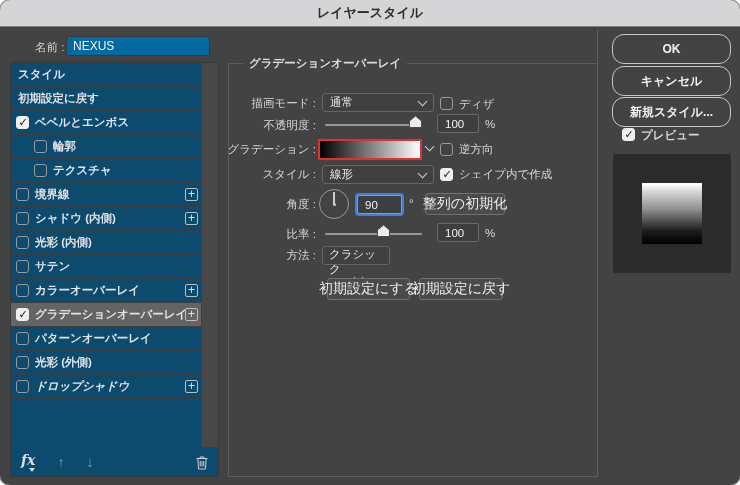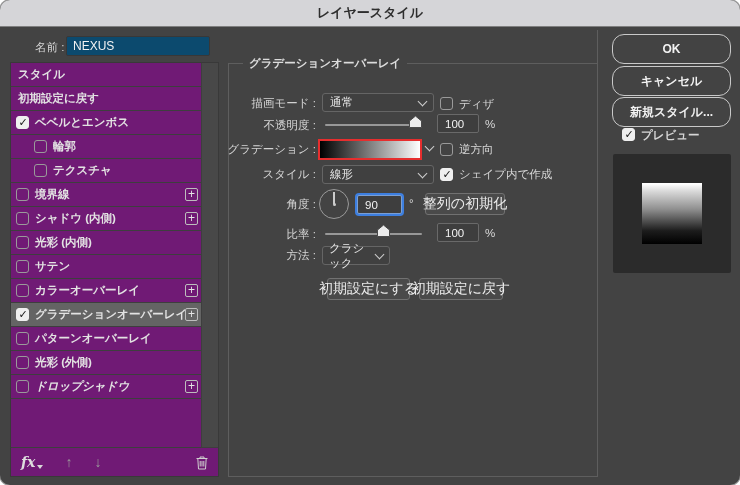--- a/index.html
+++ b/index.html
@@ -6,34 +6,34 @@
   body{font-family:"Liberation Sans","DejaVu Sans",sans-serif;}
   .dialog{position:relative;width:740px;height:485px;background:#434343;border-radius:10px;
     overflow:hidden;box-shadow:0 0 0 1px rgba(0,0,0,.4);}
   
   .titlebar{position:absolute;left:0;top:0;right:0;height:26px;background:#d5d5d8;border-bottom:1px solid #7f7f7f;}
   .titlebar .t{display:block;line-height:26px;text-align:center;font-size:13px;font-weight:700;color:#2e2e2e;}
   
   .lbl{position:absolute;font-size:11.5px;color:#d6d6d6;white-space:nowrap;}
   .flabel{position:absolute;right:424px;font-size:11.5px;color:#d6d6d6;white-space:nowrap;text-align:right;}
   
-  .namein{position:absolute;left:66px;top:36px;width:144px;height:20px;background:#0c4a6e;border:1px solid #383838;
+  .namein{position:absolute;left:66px;top:36px;width:144px;height:20px;background:#0369a1;border:1px solid #383838;
     border-radius:2px;color:#f3f3f3;font-size:12px;padding:0 6px;box-sizing:border-box;font-family:inherit;}
   
-  .sidebar{position:absolute;left:10px;top:62px;width:209px;height:415px;background:#701a75;
+  .sidebar{position:absolute;left:10px;top:62px;width:209px;height:415px;background:#0c4a6e;
     border:1px solid #393939;box-sizing:border-box;}
   .rows{position:absolute;left:0;top:0;width:192px;}
   .srow{position:relative;height:23px;border-bottom:1px solid #3e3e3e;display:flex;align-items:center;
     font-size:11.5px;font-weight:600;color:#e2e2e2;white-space:nowrap;}
   .srow.selected{background:#646464;}
   .scrollstrip{position:absolute;top:0;right:0;width:16px;height:385px;background:#484848;border-left:1px solid #3e3e3e;}
   .listfooter{position:absolute;left:0;bottom:0;width:100%;height:29px;border-top:1px solid #3e3e3e;
     display:flex;align-items:center;box-sizing:border-box;}
   .fx{font-family:"DejaVu Serif","Liberation Serif",serif;font-style:italic;font-weight:700;
-    font-size:14px;color:#dedede;margin-left:10px;display:flex;align-items:flex-end;}
+    font-size:14px;color:#dedede;margin-left:10px;display:flex;align-items:flex-end;flex-direction:column;}
   .fx-caret{width:0;height:0;border-left:3px solid transparent;border-right:3px solid transparent;
     border-top:4px solid #d8d8d8;margin:0 0 1px 2px;}
   .arrowbtn{font-size:14px;font-weight:700;color:#9c9c9c;margin-left:22px;line-height:1;}
   .trashbtn{margin-left:auto;margin-right:9px;display:flex;}
   
   .cb{display:inline-block;position:relative;width:13px;height:13px;border:1px solid #9a9a9a;border-radius:3px;
     box-sizing:border-box;background:transparent;flex:0 0 auto;}
   .cb.checked{background:#efefef;border-color:#efefef;}
   .cb.checked::after{content:"\2713";position:absolute;left:1.5px;top:-1.5px;font-size:11px;font-weight:700;color:#141414;}
   .abs{position:absolute;}
@@ -231,21 +231,21 @@
     <span class="thumb" style="left: 52.08px;">
       <svg width="13" height="12" viewBox="0 0 13 12">
           <path d="M6.5 0 L12.5 5 V11.5 H0.5 V5 Z" fill="#ececec" stroke="#4a4a4a" stroke-width="1"></path>
         </svg>
     </span>
   </div>
   <input class="numin" style="left: 437px; top: 223px;" value="100">
   <span class="unit" style="left:485px;top:227px;">%</span>
 
   <span class="flabel" style="top:248px;">方法 :</span>
-  <div class="dd" style="left:322px;top:246px;width:68px;padding:0 6px;">
+  <div class="dd" style="left:322px;top:246px;width:68px;padding:0 6px;flex-direction:column;">
     <span>クラシック</span>
     <span class="chev" style="margin-left:5px;"></span>
   </div>
 
   <button class="pbtn" style="left:327px;top:278px;width:83px;height:22px;">初期設定にする</button>
   <button class="pbtn" style="left:419px;top:278px;width:84px;height:22px;">初期設定に戻す</button>
 
   <button class="pill" style="top:34px;">OK</button>
   <button class="pill" style="top:66px;">キャンセル</button>
   <button class="pill" style="top:97px;">新規スタイル...</button>

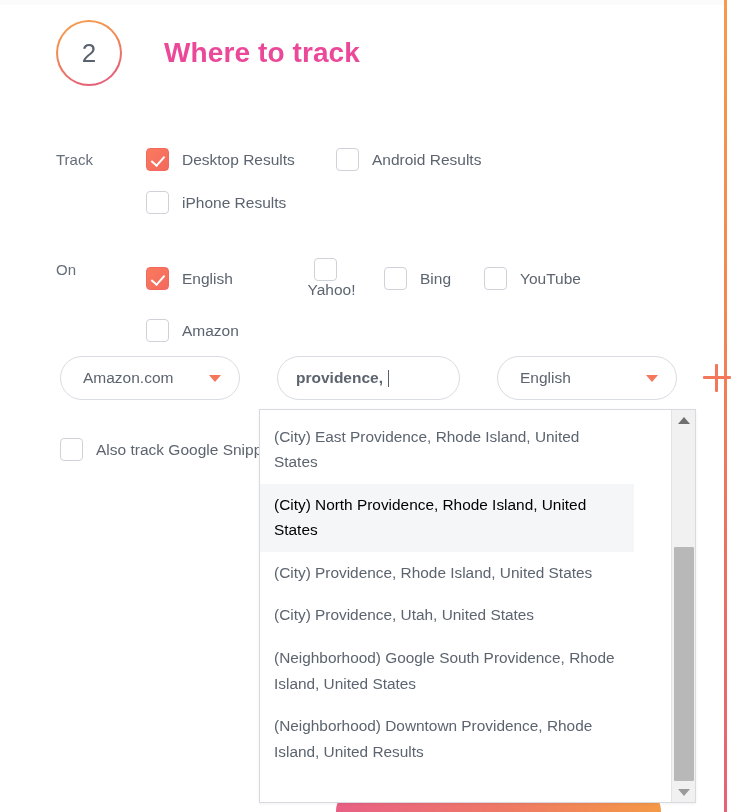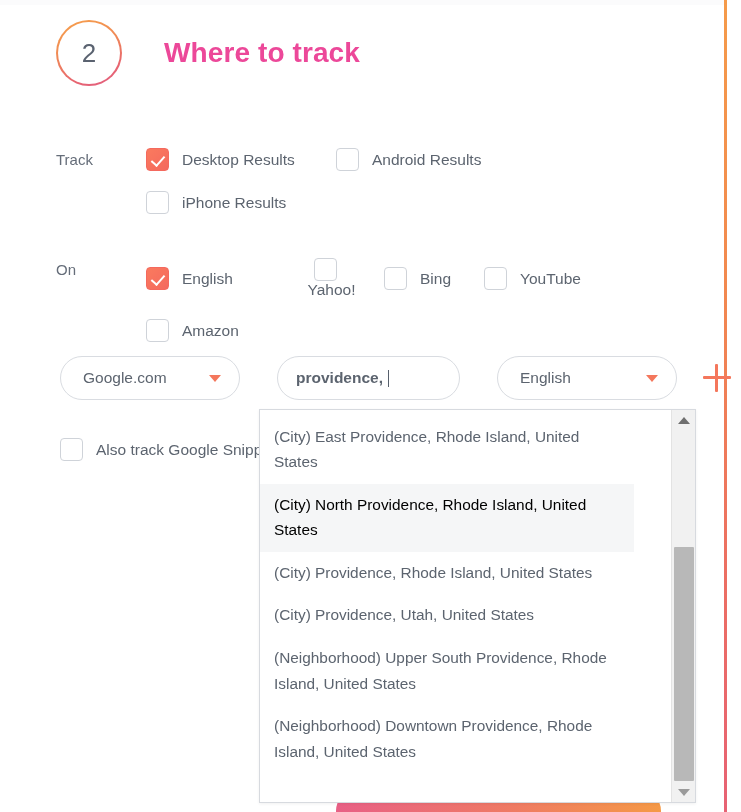--- a/index.html
+++ b/index.html
@@ -360,21 +360,21 @@
         <div class="cb-item">
           <span class="cb-box"></span>
           <span class="cb-label">Amazon</span>
         </div>
       </div>
     </div>
   </div>
 
   <div class="selects-row">
     <div class="pill select-pill engine">
-      <span>Google.com</span>
+      <span>Amazon.com</span>
       <span class="caret"></span>
     </div>
 
     <div class="pill text-pill">
       <span class="value">providence,</span>
         <span class="caret-bar"></span>
     </div>
 
     <div class="language-wrap">
       <div class="pill select-pill language">
@@ -393,22 +393,22 @@
 
   <div class="bottom-button"></div>
 
   <div class="autocomplete">
     <div class="ac-list">
       <div class="ac-item">(City) ... Providence, Rhode Island, United States</div>
       <div class="ac-item">(City) East Providence, Rhode Island, United States</div>
       <div class="ac-item active">(City) North Providence, Rhode Island, United States</div>
       <div class="ac-item">(City) Providence, Rhode Island, United States</div>
       <div class="ac-item">(City) Providence, Utah, United States</div>
-      <div class="ac-item">(Neighborhood) Upper South Providence, Rhode Island, United States</div>
-      <div class="ac-item">(Neighborhood) Downtown Providence, Rhode Island, United States</div>
+      <div class="ac-item">(Neighborhood) Google South Providence, Rhode Island, United States</div>
+      <div class="ac-item">(Neighborhood) Downtown Providence, Rhode Island, United Results</div>
     </div>
 
     <div class="ac-scrollbar">
       <div class="ac-arrow up">
           <i></i>
         </div>
       <div class="ac-thumb"></div>
       <div class="ac-arrow down">
           <i></i>
         </div>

**Activity:**
Omitting all pictures, give the preceding listing again exactly.

**Answer box:**
--- a/index.html
+++ b/index.html
@@ -6,34 +6,34 @@
   body{font-family:"Liberation Sans","DejaVu Sans",sans-serif;}
   .dialog{position:relative;width:740px;height:485px;background:#434343;border-radius:10px;
     overflow:hidden;box-shadow:0 0 0 1px rgba(0,0,0,.4);}
   
   .titlebar{position:absolute;left:0;top:0;right:0;height:26px;background:#d5d5d8;border-bottom:1px solid #7f7f7f;}
   .titlebar .t{display:block;line-height:26px;text-align:center;font-size:13px;font-weight:700;color:#2e2e2e;}
   
   .lbl{position:absolute;font-size:11.5px;color:#d6d6d6;white-space:nowrap;}
   .flabel{position:absolute;right:424px;font-size:11.5px;color:#d6d6d6;white-space:nowrap;text-align:right;}
   
-  .namein{position:absolute;left:66px;top:36px;width:144px;height:20px;background:#0c4a6e;border:1px solid #383838;
+  .namein{position:absolute;left:66px;top:36px;width:144px;height:20px;background:#0369a1;border:1px solid #383838;
     border-radius:2px;color:#f3f3f3;font-size:12px;padding:0 6px;box-sizing:border-box;font-family:inherit;}
   
-  .sidebar{position:absolute;left:10px;top:62px;width:209px;height:415px;background:#701a75;
+  .sidebar{position:absolute;left:10px;top:62px;width:209px;height:415px;background:#0c4a6e;
     border:1px solid #393939;box-sizing:border-box;}
   .rows{position:absolute;left:0;top:0;width:192px;}
   .srow{position:relative;height:23px;border-bottom:1px solid #3e3e3e;display:flex;align-items:center;
     font-size:11.5px;font-weight:600;color:#e2e2e2;white-space:nowrap;}
   .srow.selected{background:#646464;}
   .scrollstrip{position:absolute;top:0;right:0;width:16px;height:385px;background:#484848;border-left:1px solid #3e3e3e;}
   .listfooter{position:absolute;left:0;bottom:0;width:100%;height:29px;border-top:1px solid #3e3e3e;
     display:flex;align-items:center;box-sizing:border-box;}
   .fx{font-family:"DejaVu Serif","Liberation Serif",serif;font-style:italic;font-weight:700;
-    font-size:14px;color:#dedede;margin-left:10px;display:flex;align-items:flex-end;}
+    font-size:14px;color:#dedede;margin-left:10px;display:flex;align-items:flex-end;flex-direction:column;}
   .fx-caret{width:0;height:0;border-left:3px solid transparent;border-right:3px solid transparent;
     border-top:4px solid #d8d8d8;margin:0 0 1px 2px;}
   .arrowbtn{font-size:14px;font-weight:700;color:#9c9c9c;margin-left:22px;line-height:1;}
   .trashbtn{margin-left:auto;margin-right:9px;display:flex;}
   
   .cb{display:inline-block;position:relative;width:13px;height:13px;border:1px solid #9a9a9a;border-radius:3px;
     box-sizing:border-box;background:transparent;flex:0 0 auto;}
   .cb.checked{background:#efefef;border-color:#efefef;}
   .cb.checked::after{content:"\2713";position:absolute;left:1.5px;top:-1.5px;font-size:11px;font-weight:700;color:#141414;}
   .abs{position:absolute;}
@@ -231,21 +231,21 @@
     <span class="thumb" style="left: 52.08px;">
       <svg width="13" height="12" viewBox="0 0 13 12">
           <path d="M6.5 0 L12.5 5 V11.5 H0.5 V5 Z" fill="#ececec" stroke="#4a4a4a" stroke-width="1"></path>
         </svg>
     </span>
   </div>
   <input class="numin" style="left: 437px; top: 223px;" value="100">
   <span class="unit" style="left:485px;top:227px;">%</span>
 
   <span class="flabel" style="top:248px;">方法 :</span>
-  <div class="dd" style="left:322px;top:246px;width:68px;padding:0 6px;">
+  <div class="dd" style="left:322px;top:246px;width:68px;padding:0 6px;flex-direction:column;">
     <span>クラシック</span>
     <span class="chev" style="margin-left:5px;"></span>
   </div>
 
   <button class="pbtn" style="left:327px;top:278px;width:83px;height:22px;">初期設定にする</button>
   <button class="pbtn" style="left:419px;top:278px;width:84px;height:22px;">初期設定に戻す</button>
 
   <button class="pill" style="top:34px;">OK</button>
   <button class="pill" style="top:66px;">キャンセル</button>
   <button class="pill" style="top:97px;">新規スタイル...</button>

--- a/index.html
+++ b/index.html
@@ -360,21 +360,21 @@
         <div class="cb-item">
           <span class="cb-box"></span>
           <span class="cb-label">Amazon</span>
         </div>
       </div>
     </div>
   </div>
 
   <div class="selects-row">
     <div class="pill select-pill engine">
-      <span>Google.com</span>
+      <span>Amazon.com</span>
       <span class="caret"></span>
     </div>
 
     <div class="pill text-pill">
       <span class="value">providence,</span>
         <span class="caret-bar"></span>
     </div>
 
     <div class="language-wrap">
       <div class="pill select-pill language">
@@ -393,22 +393,22 @@
 
   <div class="bottom-button"></div>
 
   <div class="autocomplete">
     <div class="ac-list">
       <div class="ac-item">(City) ... Providence, Rhode Island, United States</div>
       <div class="ac-item">(City) East Providence, Rhode Island, United States</div>
       <div class="ac-item active">(City) North Providence, Rhode Island, United States</div>
       <div class="ac-item">(City) Providence, Rhode Island, United States</div>
       <div class="ac-item">(City) Providence, Utah, United States</div>
-      <div class="ac-item">(Neighborhood) Upper South Providence, Rhode Island, United States</div>
-      <div class="ac-item">(Neighborhood) Downtown Providence, Rhode Island, United States</div>
+      <div class="ac-item">(Neighborhood) Google South Providence, Rhode Island, United States</div>
+      <div class="ac-item">(Neighborhood) Downtown Providence, Rhode Island, United Results</div>
     </div>
 
     <div class="ac-scrollbar">
       <div class="ac-arrow up">
           <i></i>
         </div>
       <div class="ac-thumb"></div>
       <div class="ac-arrow down">
           <i></i>
         </div>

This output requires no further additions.